Published May 22, 2015 by Angela

I should have done it sooner.

After surviving what was a very depressing, cold winter here in West Michigan, I was anxiously looking forward to Easter, and spring, a vacation to Illinois, and a summer full of plans.

And then life happened. Or I happened. I had a bad day. Okay; a really bad day. I yelled at my boyfriend of 8 years, and said some mean (although easily forgivable), things to him. Apparently that was all it took for him to call it quits.

Wait. WHAT?

Yes. Which leads me to believe he was looking for a reason to call it quits, and as weak as this one was, he jumped at it, snatched it up, and took off running.

So let me go back and explain some things about this 8 year relationship. It was a good relationship. We have probably had about 7 or 8 arguments in that time frame. Literally. We NEVER fought. There was nothing to fight about. We went out with friends, we stayed in, we went on trips, and we did family things with my girls. We had the same interests, but while his children were adults, mine were still young.

And he already raised his kids. I cannot even begin to tell you how many times I heard that…”I already raised my kids, I don’t want to do it again.”

Anyone who ever says that to me again will regret it. Instantly, and painfully so.

And I accepted it. I told myself; “It’s okay, you can raise these girls alone, without a father figure in the home, or in their life. When they grow up and move out, then we can get married.”

Yes, I am was that girl.

We took a break a couple years ago. Well, let’s be honest here: he had a lot of things going on in his life, and just kept pulling further and further away from me. He needed time. I could not stand being ignored, pushed away, and left out of the things he was doing. I was officially single.

I got a boyfriend. He was furious and would not acknowledge me when he saw me.

Wait. WHAT?

This is what he wanted. He needed time, he didn’t need a girlfriend. Anyhow…we ended up back together, and it was better than ever. He realized what he had lost when he pushed me away, and he did not ever want to feel that way again. We went out with friends, we stayed in, we went on trips, and we did family things with my girls. Just like before.

We discussed marriage. He was going to get me a ring. Once I had one or two more girls off to college, we would live together. I am not the type of person who now had to bring this up every day. We talked about it on occasion, both comfortable that we wanted the same things.

Although he never knew, and likely never will, I had it in the back of my mind that if he had not given me a ring by December 31, 2015, I was ending the relationship. Because I figured after that, all I could expect was a different set of conditions. ‘Your kids are grown and gone, but now I want to spend time with my grandkids, and you don’t have any of your own.”

Yes; he could have said that without even blinking an eye, and I would not have blinked an eye that he had the nerve to say it.

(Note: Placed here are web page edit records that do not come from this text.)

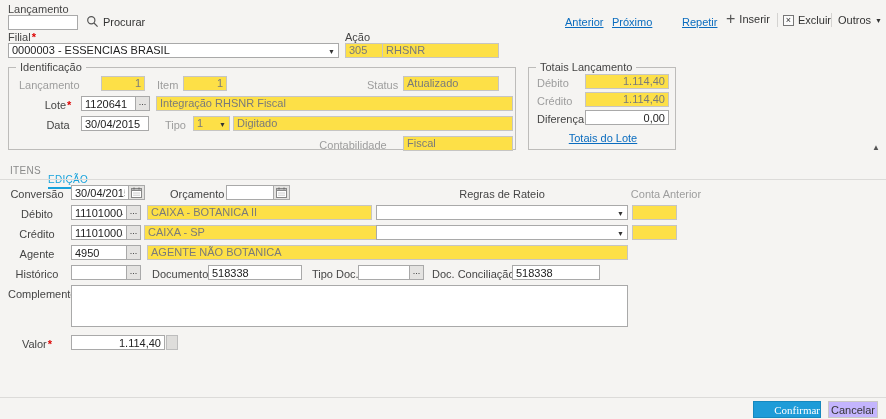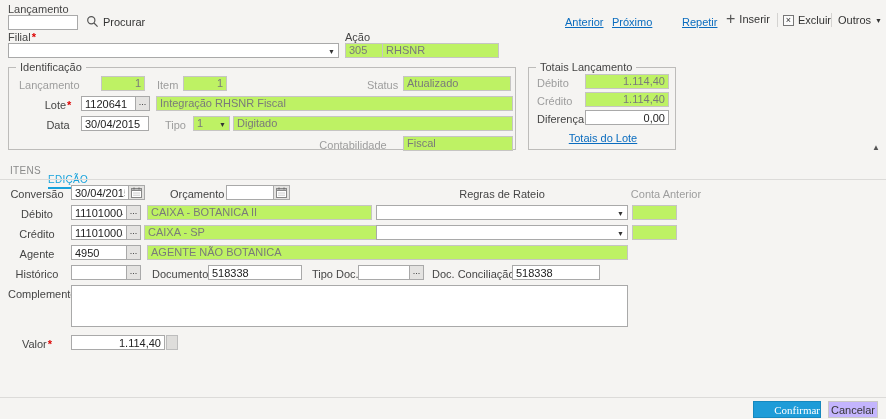--- a/index.html
+++ b/index.html
@@ -70,6 +70,7 @@
     <span>Filial</span><span class="req">*</span>
   </div>
   <div class="fld combo" style="left:8px;top:43px;width:331px">
+    <span>0000003 - ESSENCIAS BRASIL</span>
     <span class="caret">▼</span>
   </div>
   <div class="lbl" style="left:345px;top:31px">Ação</div>

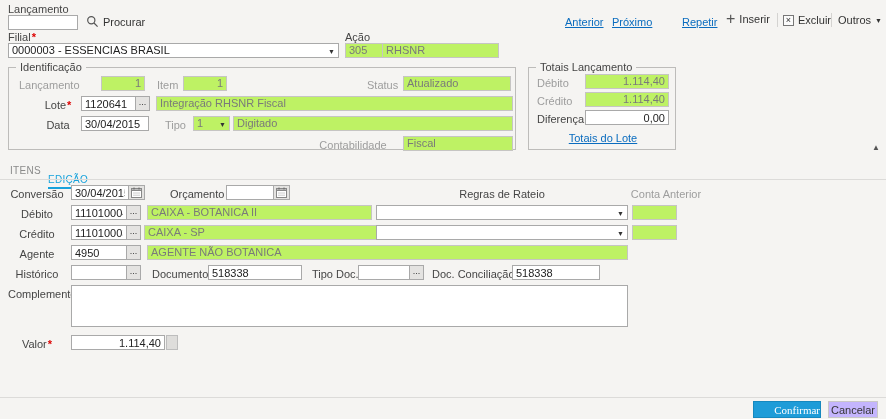--- a/index.html
+++ b/index.html
@@ -11,7 +11,7 @@
   .req{color:#dd0000;margin-left:1px;font-weight:bold}
   .fld{position:absolute;height:15px;border:1px solid #a9a9a9;background:#fff;font-size:11px;line-height:13px;padding:0 3px;color:#222;white-space:nowrap;overflow:hidden}
   input.fld,textarea.fldta{font-family:"Liberation Sans",sans-serif;outline:none}
-  .fld.dis{background:#bef264;border-color:#c6c5c3;color:#7a7a7a}
+  .fld.dis{background:#fde047;border-color:#c6c5c3;color:#7a7a7a}
   .fld.num{text-align:right}
   .ell{position:absolute;width:14px;height:15px;border:1px solid #a9a9a9;border-left:none;background:#e4e3e1;font-size:9px;line-height:10px;text-align:center;color:#333;cursor:pointer}
   .calbtn{position:absolute;width:16px;height:15px;border:1px solid #a9a9a9;border-left:none;background:#e4e3e1;display:flex;align-items:center;justify-content:center;cursor:pointer}

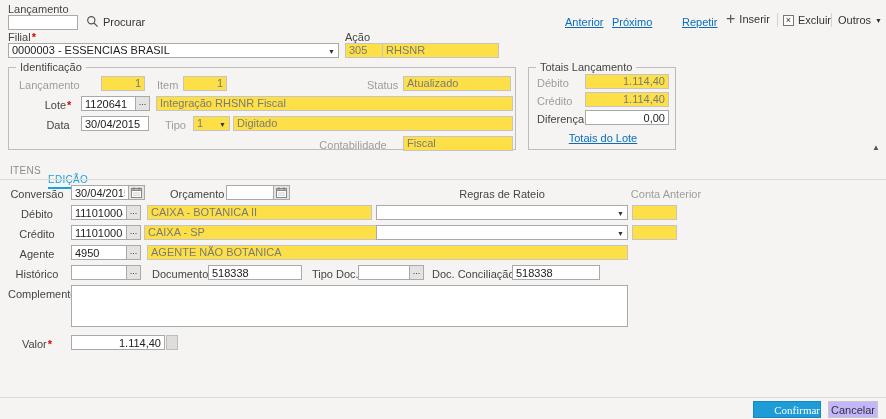--- a/index.html
+++ b/index.html
@@ -85,7 +85,7 @@
     <div class="lbl dis" style="left:148px;top:11px">Item</div>
     <div class="fld dis num" style="left:174px;top:8px;width:44px">1</div>
     <div class="lbl dis" style="left:358px;top:11px">Status</div>
-    <div class="fld dis" style="left:394px;top:8px;width:108px">Atualizado</div>
+    <div class="fld dis" style="left:394px;top:8px;width:96px">Atualizado</div>
 
     <div class="lbl r" style="left:30px;top:31px;width:38px">
       <span>Lote</span><span class="req">*</span>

Harsh? I do not think so. I think 8 years is more than enough time to wait for him to make a real commitment to me that he did indeed want to spend the rest of his life with me.

Anyone who feels the need to think that it was all about the ring; forget it. I can buy my own ring. I take care of my girls without any child support or help from the state. I do not need a man to take care of me. I want a man to share my life with, period. Not their house, their money, or their vehicles. I have all of those things already Thank-You-Very-Much.

So now I have been single for over a month, and am still angry that I never really had the chance to tell him all of these things. I feel like he ran as soon as he saw an opportunity, and I never meant enough to him to even be allowed to have a bad day. I did not get the closure I feel I needed. He is still a great guy, we just want different things. I would only wish the very best for him, but more than that, I need to make sure I have the very best for me. I do not hate him, and I do not wish him ill. It takes as much energy to be angry at or hate someone as it does to love them. Probably more, actually.

If he could not handle me on my worst day, he will never get to enjoy me on my best day.

I have a lot to offer someone, and I know that God will put the right person in my life at the right time. Patience is a virtue, and I am willing to wait for that best relationship ever!